== Activity ==
As soon as the line containing "total: 428.00 -> 515.53" appears, copy it and every following line word for word until the records end.

——————————

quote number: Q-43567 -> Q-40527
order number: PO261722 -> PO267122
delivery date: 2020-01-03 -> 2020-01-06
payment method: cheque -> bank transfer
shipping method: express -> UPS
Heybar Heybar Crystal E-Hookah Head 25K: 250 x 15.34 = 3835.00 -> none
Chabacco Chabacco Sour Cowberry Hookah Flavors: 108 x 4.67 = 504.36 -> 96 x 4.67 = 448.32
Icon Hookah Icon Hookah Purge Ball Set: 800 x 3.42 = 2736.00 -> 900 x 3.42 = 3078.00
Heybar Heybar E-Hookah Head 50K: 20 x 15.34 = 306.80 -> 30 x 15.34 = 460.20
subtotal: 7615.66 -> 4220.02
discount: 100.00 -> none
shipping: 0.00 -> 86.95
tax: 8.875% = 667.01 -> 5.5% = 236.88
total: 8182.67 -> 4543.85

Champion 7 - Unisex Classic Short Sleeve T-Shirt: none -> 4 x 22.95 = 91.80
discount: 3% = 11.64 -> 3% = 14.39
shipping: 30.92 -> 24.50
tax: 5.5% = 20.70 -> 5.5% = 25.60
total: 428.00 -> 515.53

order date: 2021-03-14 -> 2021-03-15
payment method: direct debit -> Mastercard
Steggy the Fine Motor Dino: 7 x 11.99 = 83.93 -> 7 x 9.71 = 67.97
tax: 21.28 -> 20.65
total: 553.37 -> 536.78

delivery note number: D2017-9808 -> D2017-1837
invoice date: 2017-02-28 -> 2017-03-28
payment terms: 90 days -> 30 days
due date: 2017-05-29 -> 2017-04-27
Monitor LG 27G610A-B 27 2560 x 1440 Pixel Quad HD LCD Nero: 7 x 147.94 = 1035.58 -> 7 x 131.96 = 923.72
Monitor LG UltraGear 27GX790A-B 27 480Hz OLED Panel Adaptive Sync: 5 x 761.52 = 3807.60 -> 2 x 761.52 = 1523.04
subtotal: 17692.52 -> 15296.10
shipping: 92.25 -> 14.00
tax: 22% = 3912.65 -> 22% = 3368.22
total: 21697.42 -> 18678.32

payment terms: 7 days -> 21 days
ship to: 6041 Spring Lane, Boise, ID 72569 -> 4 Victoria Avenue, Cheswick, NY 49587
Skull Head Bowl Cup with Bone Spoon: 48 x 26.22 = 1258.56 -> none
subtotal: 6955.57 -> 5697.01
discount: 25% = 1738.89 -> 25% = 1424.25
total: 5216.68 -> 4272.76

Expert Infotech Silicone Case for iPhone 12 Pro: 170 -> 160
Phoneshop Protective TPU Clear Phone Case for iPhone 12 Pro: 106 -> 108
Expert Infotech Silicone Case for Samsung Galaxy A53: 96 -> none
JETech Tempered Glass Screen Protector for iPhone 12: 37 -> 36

——————————

== Answer box ==
total: 428.00 -> 515.53

order date: 2021-03-14 -> 2021-03-15
payment method: direct debit -> Mastercard
Steggy the Fine Motor Dino: 7 x 11.99 = 83.93 -> 7 x 9.71 = 67.97
tax: 21.28 -> 20.65
total: 553.37 -> 536.78

delivery note number: D2017-9808 -> D2017-1837
invoice date: 2017-02-28 -> 2017-03-28
payment terms: 90 days -> 30 days
due date: 2017-05-29 -> 2017-04-27
Monitor LG 27G610A-B 27 2560 x 1440 Pixel Quad HD LCD Nero: 7 x 147.94 = 1035.58 -> 7 x 131.96 = 923.72
Monitor LG UltraGear 27GX790A-B 27 480Hz OLED Panel Adaptive Sync: 5 x 761.52 = 3807.60 -> 2 x 761.52 = 1523.04
subtotal: 17692.52 -> 15296.10
shipping: 92.25 -> 14.00
tax: 22% = 3912.65 -> 22% = 3368.22
total: 21697.42 -> 18678.32

payment terms: 7 days -> 21 days
ship to: 6041 Spring Lane, Boise, ID 72569 -> 4 Victoria Avenue, Cheswick, NY 49587
Skull Head Bowl Cup with Bone Spoon: 48 x 26.22 = 1258.56 -> none
subtotal: 6955.57 -> 5697.01
discount: 25% = 1738.89 -> 25% = 1424.25
total: 5216.68 -> 4272.76

Expert Infotech Silicone Case for iPhone 12 Pro: 170 -> 160
Phoneshop Protective TPU Clear Phone Case for iPhone 12 Pro: 106 -> 108
Expert Infotech Silicone Case for Samsung Galaxy A53: 96 -> none
JETech Tempered Glass Screen Protector for iPhone 12: 37 -> 36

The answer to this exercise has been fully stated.